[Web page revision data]
------------------------------------------------
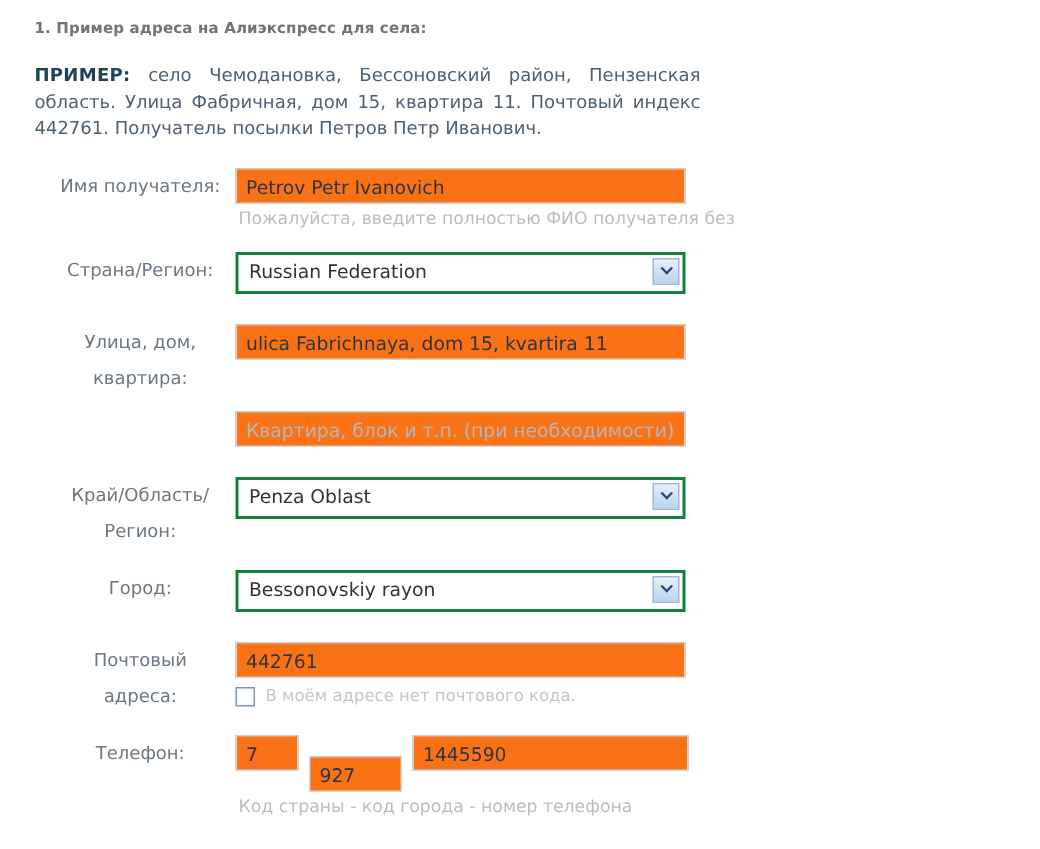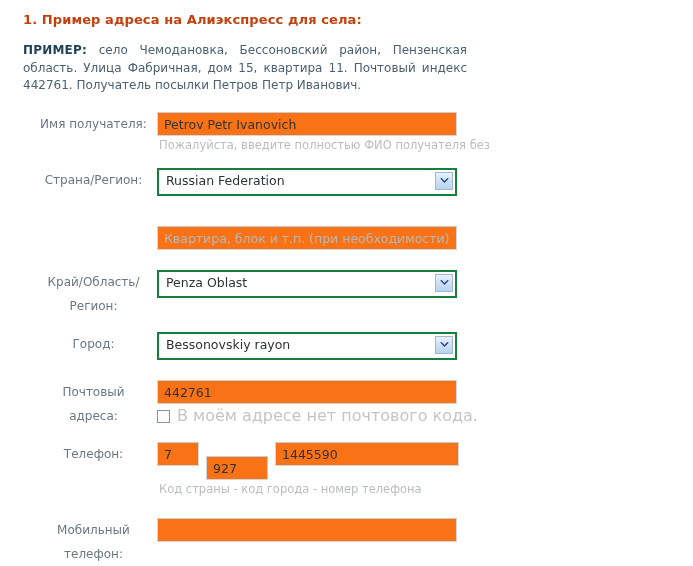--- a/index.html
+++ b/index.html
@@ -19,23 +19,23 @@
   }
 
   
   .intro {
     position: absolute;
     left: 23px;
     top: 12px;
     width: 444px;
   }
   .intro-title {
-    font-size: 13px;
+    font-size: 10px;
     font-weight: bold;
-    color: #c2410c;
+    color: #737373;
     letter-spacing: 0.1px;
     margin: 0 0 14px 0;
     line-height: 16px;
   }
   .intro-body {
     margin: 0;
     font-size: 12px;
     line-height: 17.5px;
     color: #4c6072;
     text-align: justify;
@@ -155,21 +155,21 @@
   .chk {
     width: 13px;
     height: 13px;
     box-sizing: border-box;
     border: 1px solid #8195ad;
     background: #fbfcfd;
     margin-right: 7px;
     flex: 0 0 13px;
   }
   .check-label {
-    font-size: 16px;
+    font-size: 11px;
     color: #c2c6ca;
     line-height: 14px;
   }
 
   
   .phone-group { display: flex; gap: 7px; }
 
   
   .sp-20 { height: 20px; }
   .sp-14 { height: 14px; }
@@ -204,20 +204,26 @@
           <svg width="11" height="8" viewBox="0 0 11 8" aria-hidden="true">
               <path d="M1.2 1.6 L5.5 6.1 L9.8 1.6 L8.4 1.0 L5.5 4.0 L2.6 1.0 Z" fill="#1f4a86"></path>
             </svg>
         </span>
       </div>
     </div>
   </div>
 
   <div class="sp-20"></div>
 
+  <div class="row">
+    <div class="label-cell">Улица, дом, квартира:</div>
+    <div class="field-cell">
+      <input class="txt" type="text" value="ulica Fabrichnaya, dom 15, kvartira 11" style="">
+    </div>
+  </div>
 
   <div class="sp-10"></div>
 
   <div class="row">
     <div class="label-cell"></div>
     <div class="field-cell">
       <input class="txt" type="text" placeholder="Квартира, блок и т.п. (при необходимости)" style="">
     </div>
   </div>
------------------------------------------------
◆ WORK INSTRUCTION: Word for word, restate the lines running from the one containing "color: #4c6072;" through the final line of the records above, and nothing besides.

◆ RESPONSE AREA:
     color: #4c6072;
     text-align: justify;
@@ -155,21 +155,21 @@
   .chk {
     width: 13px;
     height: 13px;
     box-sizing: border-box;
     border: 1px solid #8195ad;
     background: #fbfcfd;
     margin-right: 7px;
     flex: 0 0 13px;
   }
   .check-label {
-    font-size: 16px;
+    font-size: 11px;
     color: #c2c6ca;
     line-height: 14px;
   }
 
   
   .phone-group { display: flex; gap: 7px; }
 
   
   .sp-20 { height: 20px; }
   .sp-14 { height: 14px; }
@@ -204,20 +204,26 @@
           <svg width="11" height="8" viewBox="0 0 11 8" aria-hidden="true">
               <path d="M1.2 1.6 L5.5 6.1 L9.8 1.6 L8.4 1.0 L5.5 4.0 L2.6 1.0 Z" fill="#1f4a86"></path>
             </svg>
         </span>
       </div>
     </div>
   </div>
 
   <div class="sp-20"></div>
 
+  <div class="row">
+    <div class="label-cell">Улица, дом, квартира:</div>
+    <div class="field-cell">
+      <input class="txt" type="text" value="ulica Fabrichnaya, dom 15, kvartira 11" style="">
+    </div>
+  </div>
 
   <div class="sp-10"></div>
 
   <div class="row">
     <div class="label-cell"></div>
     <div class="field-cell">
       <input class="txt" type="text" placeholder="Квартира, блок и т.п. (при необходимости)" style="">
     </div>
   </div>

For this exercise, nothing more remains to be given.